Goal of the exercise: Given the records below, the lines starting at the line with "flex-direction: none ->" and ending at the line with "padding: 0 17px" should be output exactly, both end lines kept and pictures left out.

Supplied records:
::::
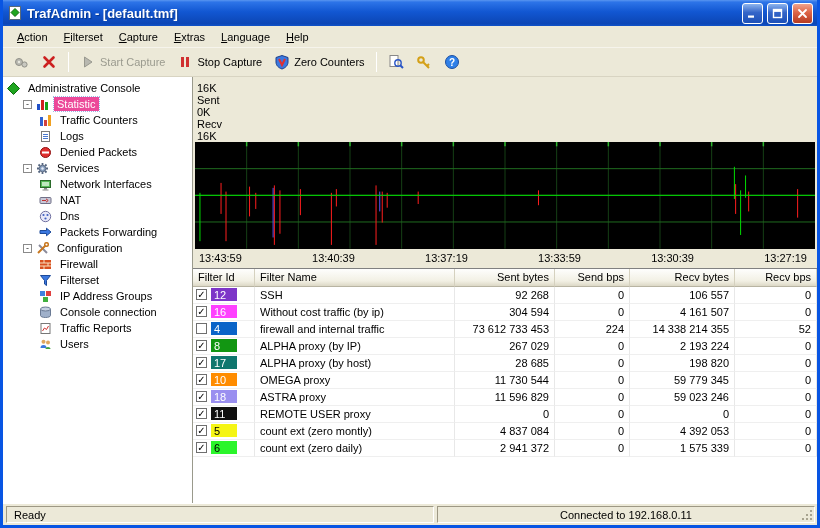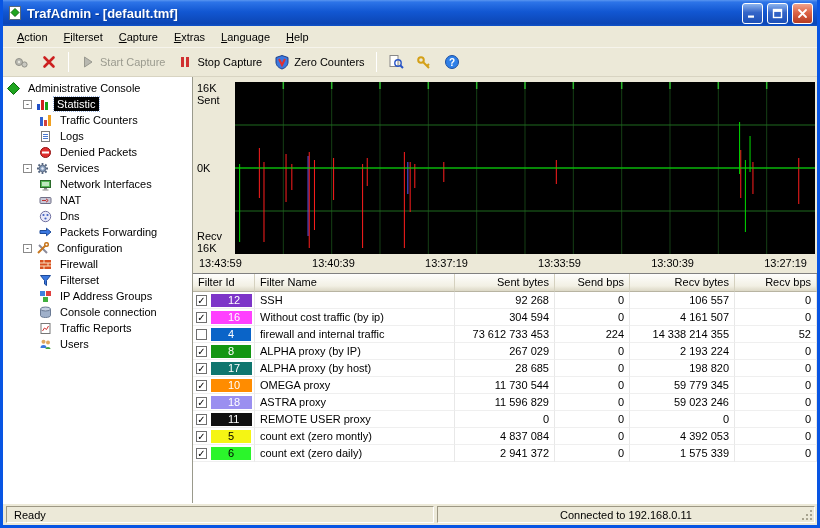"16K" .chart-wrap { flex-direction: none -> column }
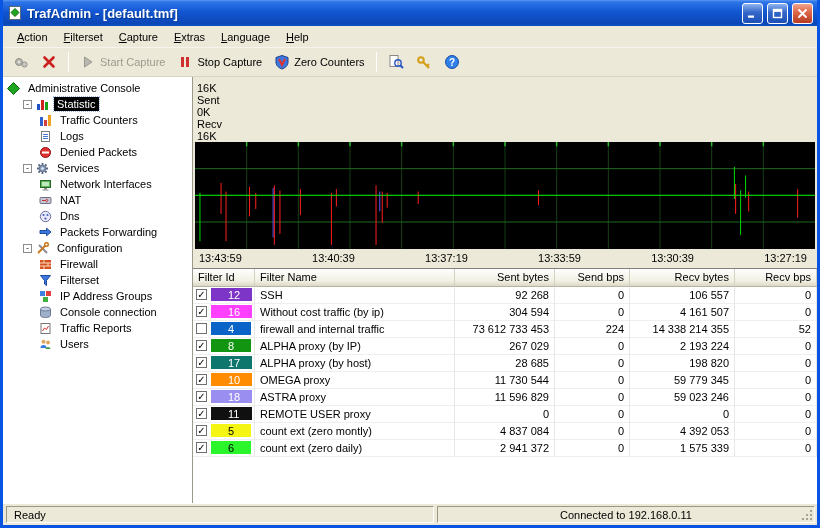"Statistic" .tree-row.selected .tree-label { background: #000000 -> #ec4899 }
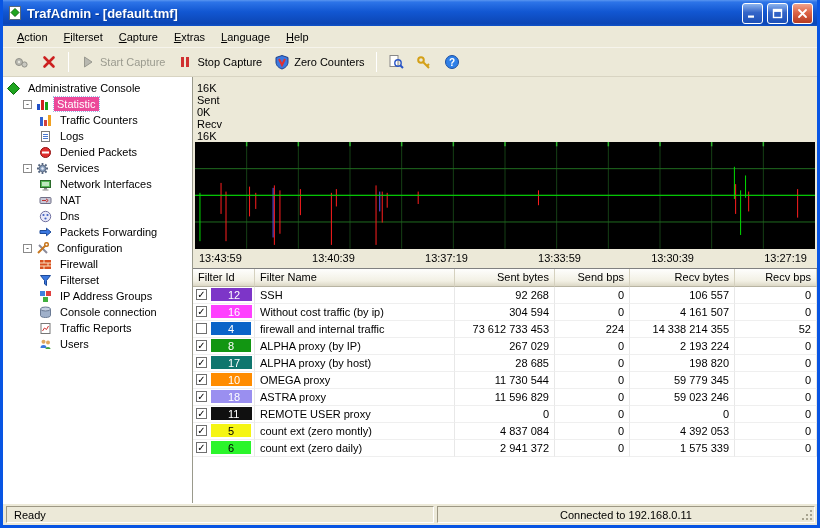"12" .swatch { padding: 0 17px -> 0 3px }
::::
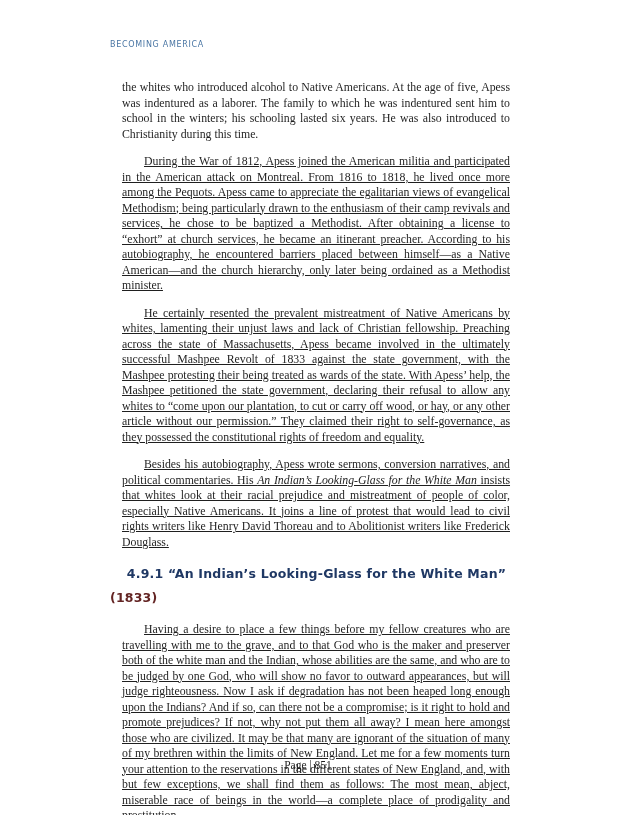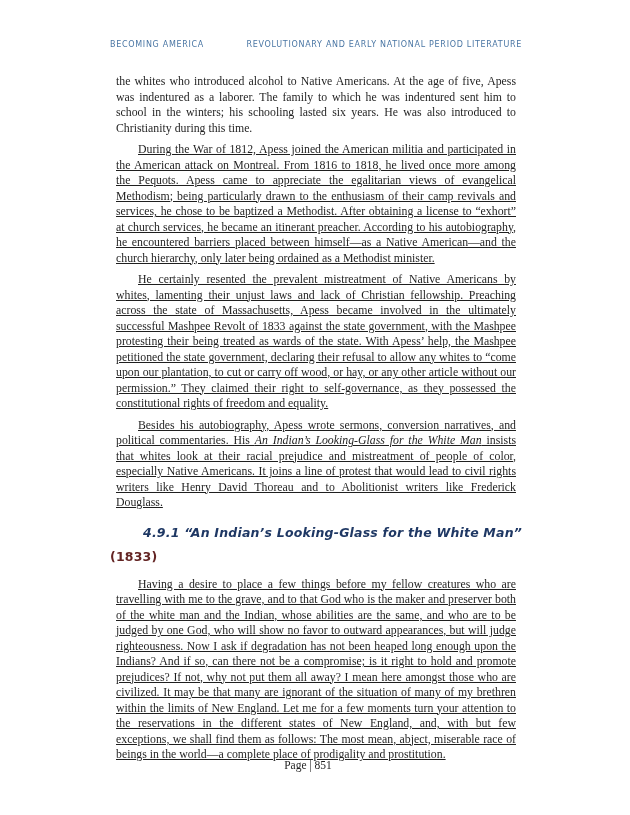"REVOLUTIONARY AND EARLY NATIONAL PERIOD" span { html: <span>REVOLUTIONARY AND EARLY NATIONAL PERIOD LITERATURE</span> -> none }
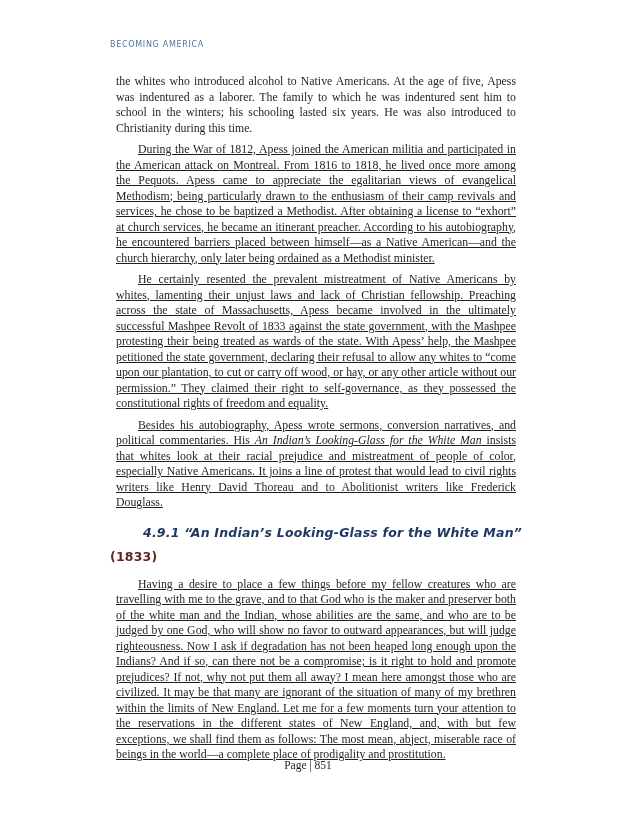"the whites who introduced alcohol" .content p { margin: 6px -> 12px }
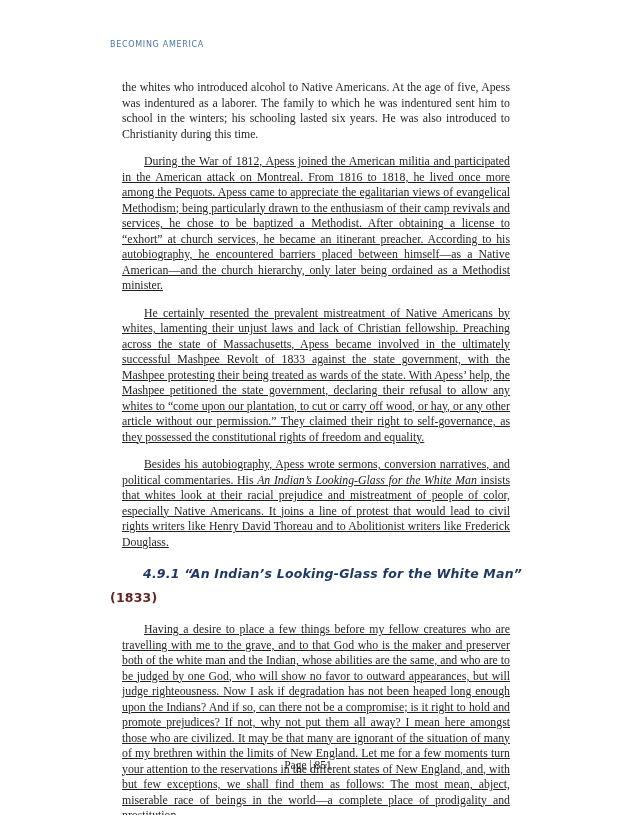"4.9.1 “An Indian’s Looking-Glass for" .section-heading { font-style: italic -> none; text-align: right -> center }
::::
Response:
"16K" .chart-wrap { flex-direction: none -> column }
"Statistic" .tree-row.selected .tree-label { background: #000000 -> #ec4899 }
"12" .swatch { padding: 0 17px -> 0 3px }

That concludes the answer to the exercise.